Steinberger shook her off with a snarl, and caught her across the mouth with the back of his hand. Like a whipped dog she crept away, a dumb wistfulness in her eyes, her hands covering her bleeding lips.

The incident steadied Travers, and he straightened with a short laugh. He motioned to the German to sit down, and himself resumed his seat.

“I’m not ready to kill you yet, Brietmann,” he said. “I want to tell you first how I’ve trailed you, port to port, sea to sea, for seven years. I found Mary, my brother’s wife, deserted in Australia just two years after you’d stolen her. She was nursing your child then; you’d left them to starve. How many women you’ve wrecked since then I don’t know. But I wager the count’s long.

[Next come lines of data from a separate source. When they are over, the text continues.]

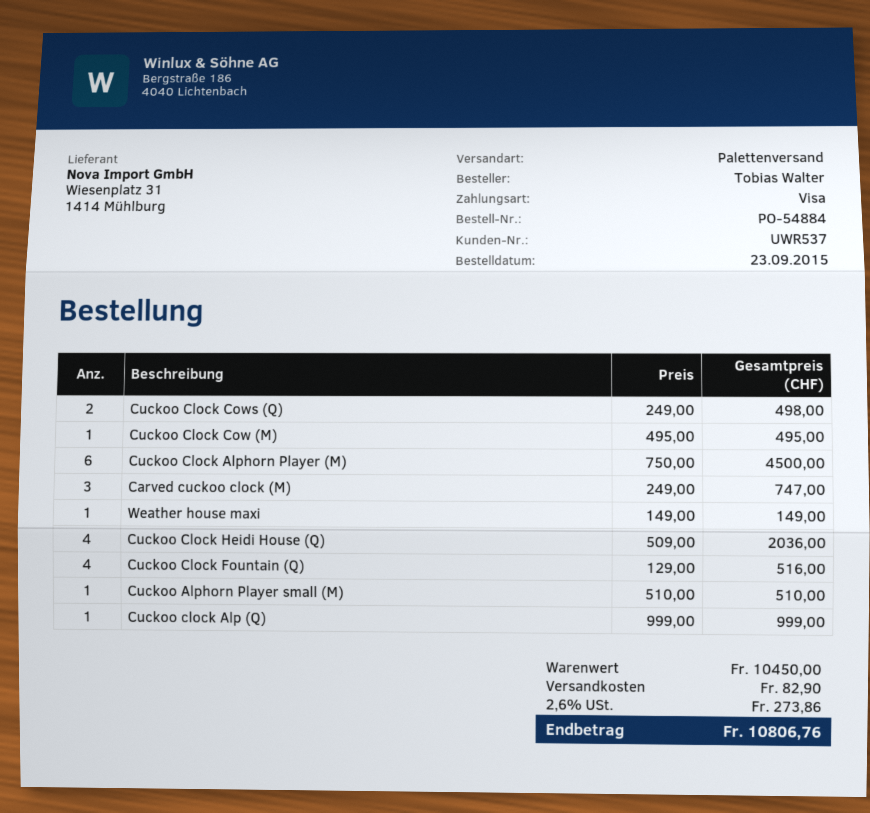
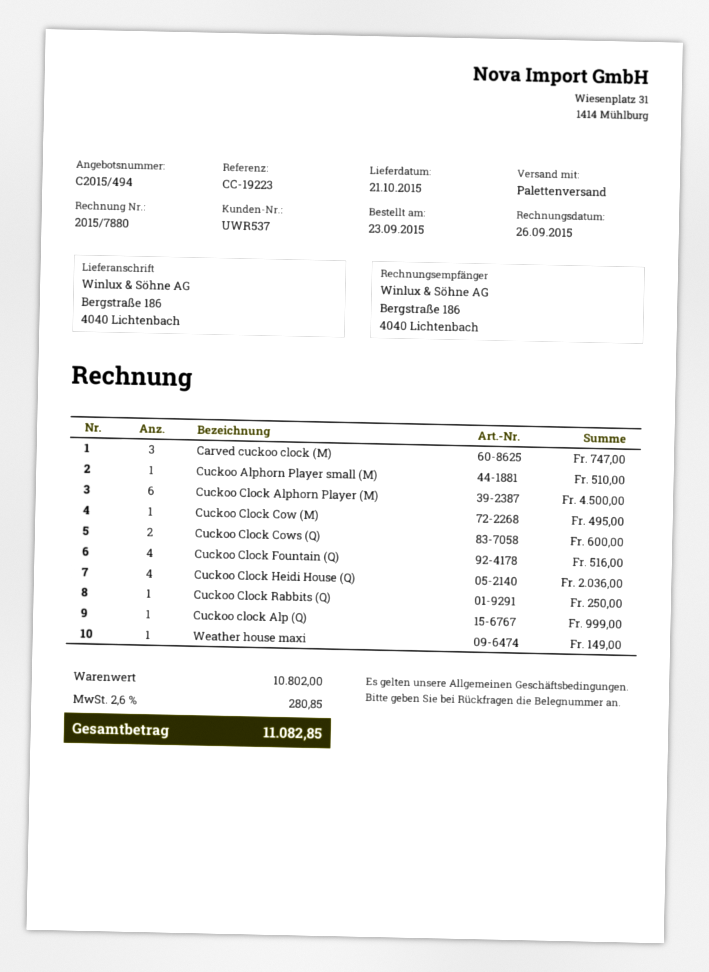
Cuckoo Clock Cows (Q): 2 for 498.00 -> 2 for 600.00
Cuckoo Clock Rabbits (Q): none -> 1 for 250.00
subtotal: 10450.00 -> 10802.00
shipping: 82.90 -> none
tax: 2.6% = 273.86 -> 2.6% = 280.85
total: 10806.76 -> 11082.85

As to hanging, there isn’t a jury in the world that would convict me. You know it, and I know it. You’ve got to face it, Brietmann, and try and go out like a man. Seven years I’ve followed you, and the trail ends right here. It started in Africa, and ends in the islands. I think that’s all. Say your prayers.”

The Germans’ hand crept nervously to his throat. He licked his lips and choked a little. The sweat poured from him in streams as the liquor he had gone to sleep with died within him.

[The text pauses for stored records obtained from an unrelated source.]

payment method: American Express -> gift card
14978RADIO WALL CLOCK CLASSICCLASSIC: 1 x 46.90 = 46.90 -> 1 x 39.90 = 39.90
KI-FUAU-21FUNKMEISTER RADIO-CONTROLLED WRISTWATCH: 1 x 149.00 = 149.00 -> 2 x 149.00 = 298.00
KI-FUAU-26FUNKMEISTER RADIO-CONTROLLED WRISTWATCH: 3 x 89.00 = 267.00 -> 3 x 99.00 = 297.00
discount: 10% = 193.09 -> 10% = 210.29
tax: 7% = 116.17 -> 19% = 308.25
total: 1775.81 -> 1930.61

“Mein prayers?” he whispered hoarsely, rising slowly to his feet again. He looked monstrous in his loose pyjamas. Travers rose with an air of finality. He stretched out a hand for the revolver, and then the German sprang.

With a cry like a wild beast he came forward, his great hands reaching for a throat hold and his knees driving for the stomach. Without any great haste Travers stepped to one side and sent the huge, flabby body across the room with a smashing right-hand blow. Steinberger crashed against the wall, and shook the hut to its foundations. He slowly picked himself up, bruised all over and panting with the fear of death. He glanced up wildly, and the oaths fell from his lips in a continuous stream.

Then Travers raised his revolver—the revolver that had shot William Travers seven years before—and prepared to do what he had come to do, what he had crossed the world for, without compunction and without haste. He took aim.… A cold muzzle pressed into the nape of his neck, and a harsh voice spoke:

“Easy, sonny, easy. Put ’em up!”

* * * *

Steinberger wiped his bloody lips and laughed as he scrambled to his feet.

“Keep him there, Walters, till I get him tied,” he wheezed breathlessly, and lumbered groggily off into a corner, where he cut a fathom or so of line from a coil of halliard standing there. Coming back he securely tied the raging Travers hand and foot. Then, knocking him down, he beat a tattoo on his ribs with his naked foot, and ground his face into the matting of the floor until the skin was off and the blood ran from the nose.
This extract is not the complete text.